In the film, Allen plays Z-4195, a neurotic worker ant who wonders why everything he does has to be for the good of the colony. Soon, Z is questioning every aspect of his drone-like life, including the fact that every ant dances the same catatonic line dance at the local bar. Z breaks loose with a few moves of his own, impressing his dance partner, the beautiful (we assume) Princess Bala, who’s slumming.
Bala is engaged to General Mandible, a warmongering army ant who has convinced the Queen to build a giant tunnel toward a new colony. When Z learns who his dance partner really is, he cooks up a scheme to switch places with best buddy Weaver, a muscular soldier, in order to catch Bala’s eye at a parade the next day. Z’s timing couldn’t have been worse. Mandible has again twisted the Queen’s will, getting her authorization for a war on the termites. Z is caught up in a grisly battle, returning to the colony as the sole ant survivor.
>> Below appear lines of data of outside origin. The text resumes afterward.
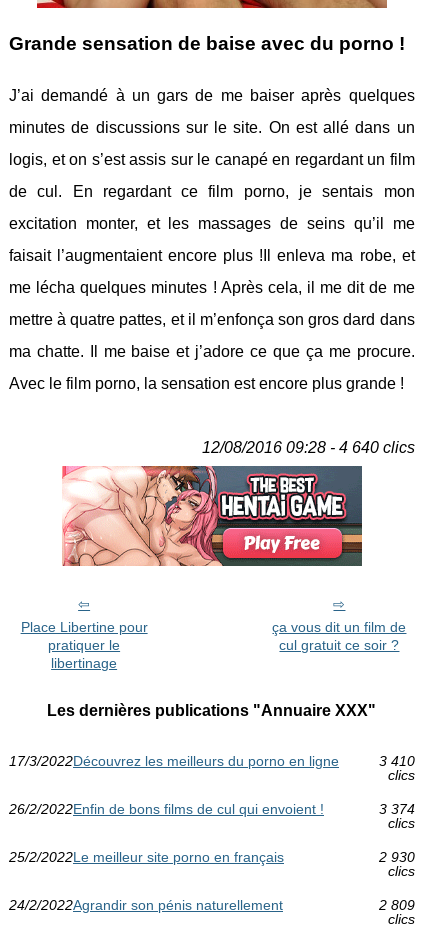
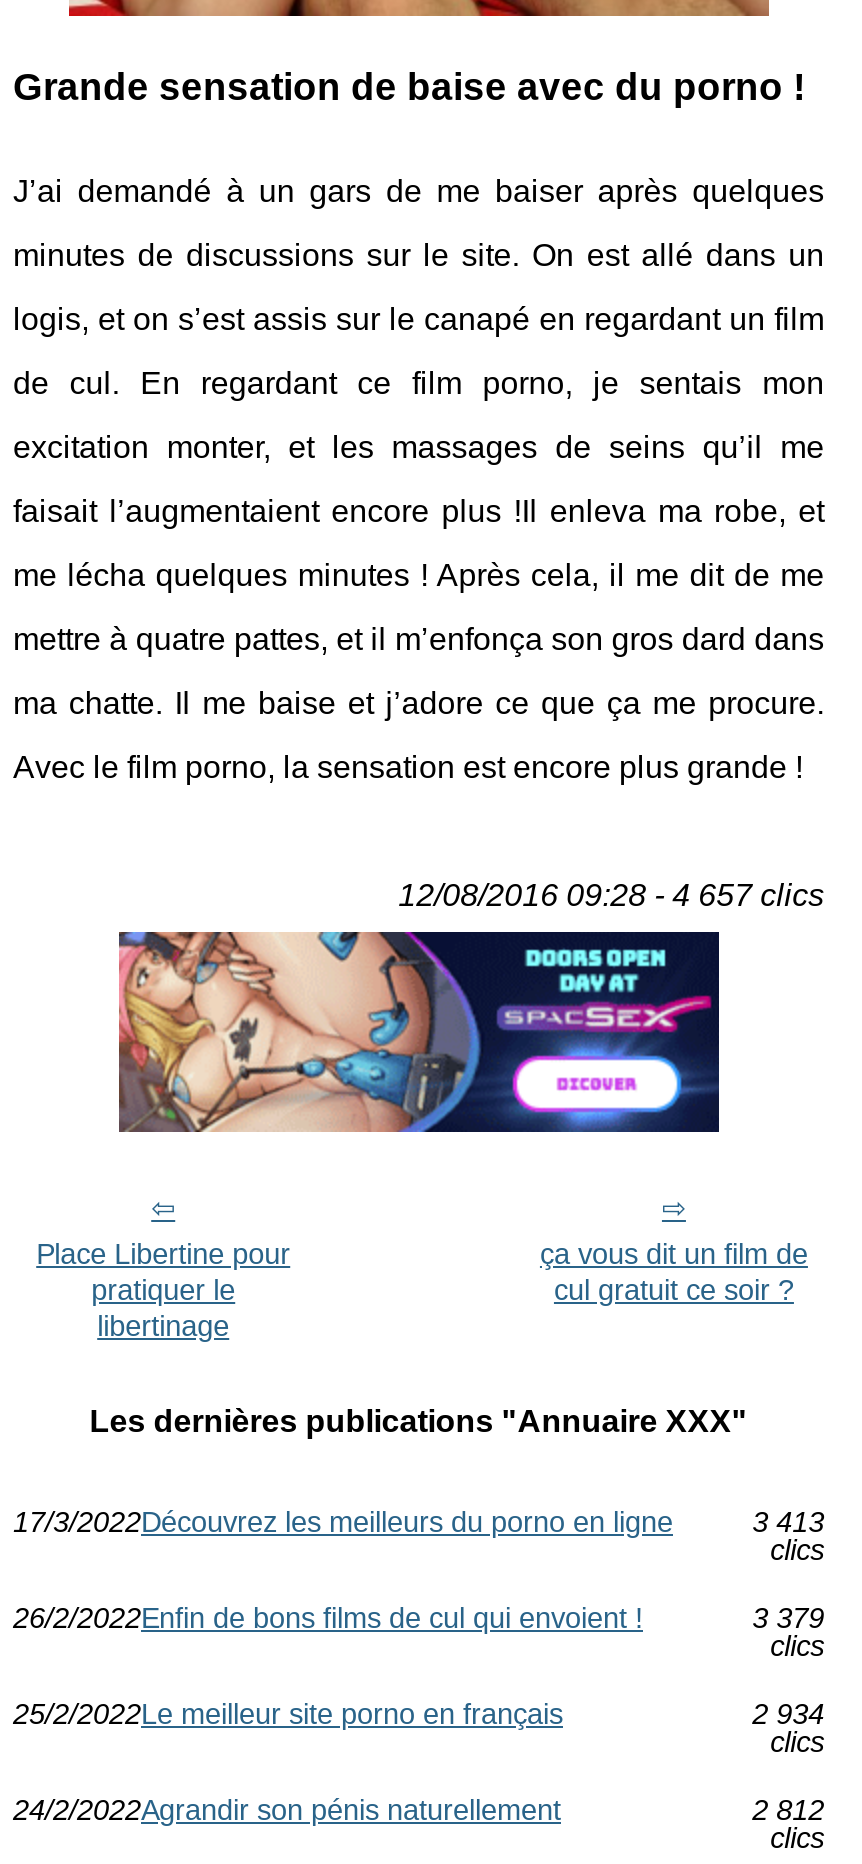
- 12/08/2016 09:28 - 4 640 clics
+ 12/08/2016 09:28 - 4 657 clics

- [image]
+ [image]

- 3 410
+ 3 413

- 3 374
+ 3 379

- 2 930
+ 2 934

- 2 809
+ 2 812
The ants hail Z as a hero, but Bala knows the timid bug’s true identity. When Z overhears Mandible’s real plans, he kidnaps Bala for a journey to “Insectopia,” a fantastic world up on the surface. Back in the colony, Z has become a legend for the masses, but Mandible’s sinister scheme hasn’t quite been foiled yet.
In what may or may not have been a coincidence (depending on whose version of the story you believe), Antz hit theaters less than two months before Disney’s own CGI insect movie, A Bug’s Life. As it turned out, the dueling bug pictures had little to fear from each other. A Bug’s Life was a huge holiday hit, no surprise from the Disney/Pixar teaming that had produced Toy Story two years earlier. While it didn’t do as well as its counterpart, Antz went on to become the biggest non-Disney animated feature in history (a title that changed hands twice more in the next few months, from Rugrats: The Movie to DreamWorks’ second animated feature, Prince of Egypt). Clearly, the animation market was big enough for multiple players.